New Orleans is not the sort of place you immediately associate with chic New York-style loft living. Instead, you think of hawkers selling voodoo card readings in the French Quarter, the Hurricane Katrina-ravaged Treme district, or brass band renditions of When The Saints Go Marching In, which we heard at least 16 times during our 36 hours in Louisiana’s largest city.
Yes, you can throw yourself into all these elements of New Orleans, but we wanted something a little more removed from the tourist trail, and that’s just what we found. Loft 523, a 16-suite boutique hotel (which houses two penthouses too), is a study in modern design. And, like all high-end establishments in 2013, it’s almost impossible to find. We walked past the copper doors five times before employing the process of elimination, taking a step back to study the numbers of neighbouring buildings, and then working out which door we should walk through.
Finally inside, I could see a solitary desk at the end of a cool, concrete and copper lobby. There was a computer. There was a man. There was one seat for sitting. It could have been an east London art installation. “Hi there,” says the man, shutting down some sleek Apple device. “We have two nights booked?” I reply in a tone that clearly communicates my incredulity that me and this extraordinarily sleek hotel are to become bedfellows. In fact, as matches go, I’d say the hotel’s come out of this pretty badly.

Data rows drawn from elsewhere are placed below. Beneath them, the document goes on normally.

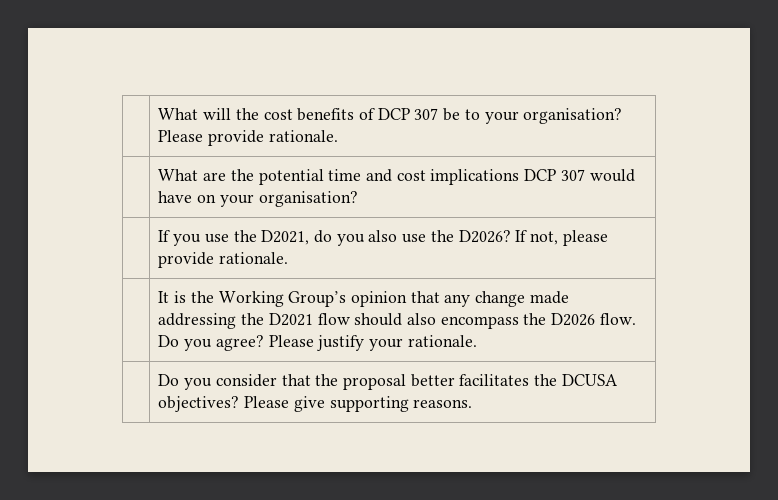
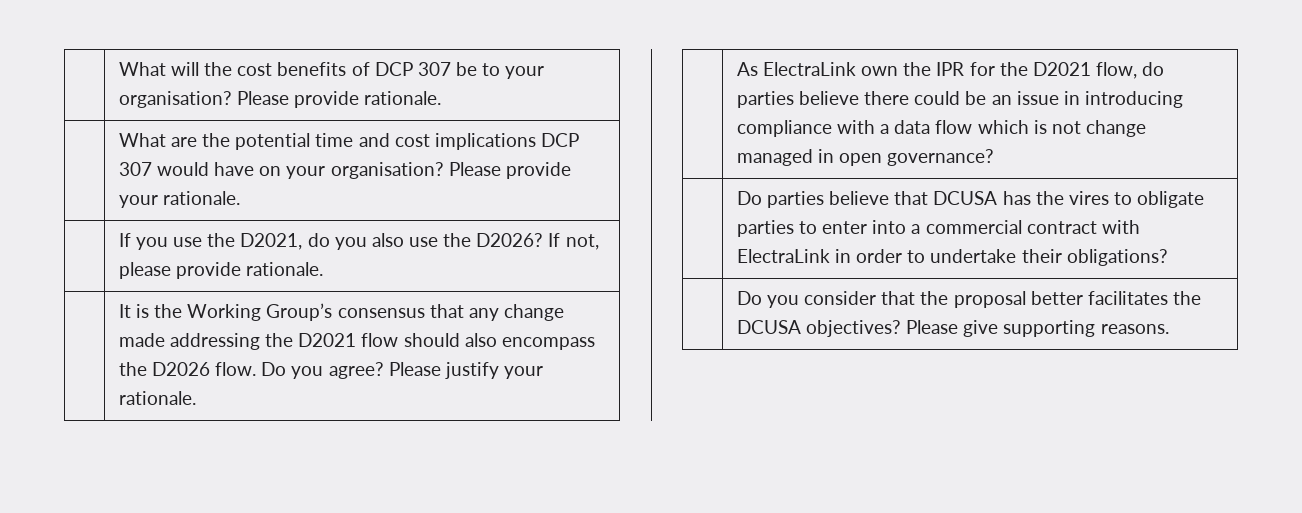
- | What are the potential time and cost implications DCP 307 would have on your organisation?
+ | What are the potential time and cost implications DCP 307 would have on your organisation? Please provide your rationale.
- | It is the Working Group’s opinion that any change made addressing the D2021 flow should also encompass the D2026 flow. Do you agree? Please justify your rationale.
+ | It is the Working Group’s consensus that any change made addressing the D2021 flow should also encompass the D2026 flow. Do you agree? Please justify your rationale.
+ | As ElectraLink own the IPR for the D2021 flow, do parties believe there could be an issue in introducing compliance with a data flow which is not change managed in open governance?
+ | Do parties believe that DCUSA has the vires to obligate parties to enter into a commercial contract with ElectraLink in order to undertake their obligations?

Two minutes later, with husband and two battered suitcases in tow, I’m in a lift up to the fourth floor. They don’t have room numbers here, they have room letters. In fact, they don’t have rooms; they have 600sq ft suites (by way of comparison, that’s as big as a two-bedroom London flat).
Ours is suite C. We open the heavy copper door and enter a concrete corridor which opens into a concrete room. There is a huge bed, a low table with a tastefully sized TV, a desk, a sofa with no arms and a massive photographer’s lamp. That’s all. The floor-to-ceiling windows are shielded by gauze drapes. I don’t know where to put my case. Just by being in this room, I worry I am ruining it.
But I’m not going to let that put me off. The bathroom is a joy. It has a bath that I can only describe as being the shape of half an almond, while the shower is a glass affair with two – yes, two – shower heads so, I assume, you can stand in there with your beloved and discuss world affairs before heading out for morning espressos.
We can’t shake the feeling that we’ve stumbled upon a real insider’s secret. It is an incredible hotel, and well-positioned. Loft 523 is in the business district, but only two blocks from the French Quarter should you want to wander there. We didn’t. Instead, we jumped on a tram to the Garden District; all Southern Gothic graveyards and pastel clapboard houses, with a main street (Magazine Street) sporting all manner of independent coffee houses, vintage clothing stores and boutique shops.
Discovering our own New Orleans, rather than the one in the guide books, was a day well spent. And being able to end the day in our own minimalist loft only added to the feeling that we’d lived in the city rather than descended on it as tourists. And in a land of plastic fortune tellers and garish bars, that’s a nice feeling.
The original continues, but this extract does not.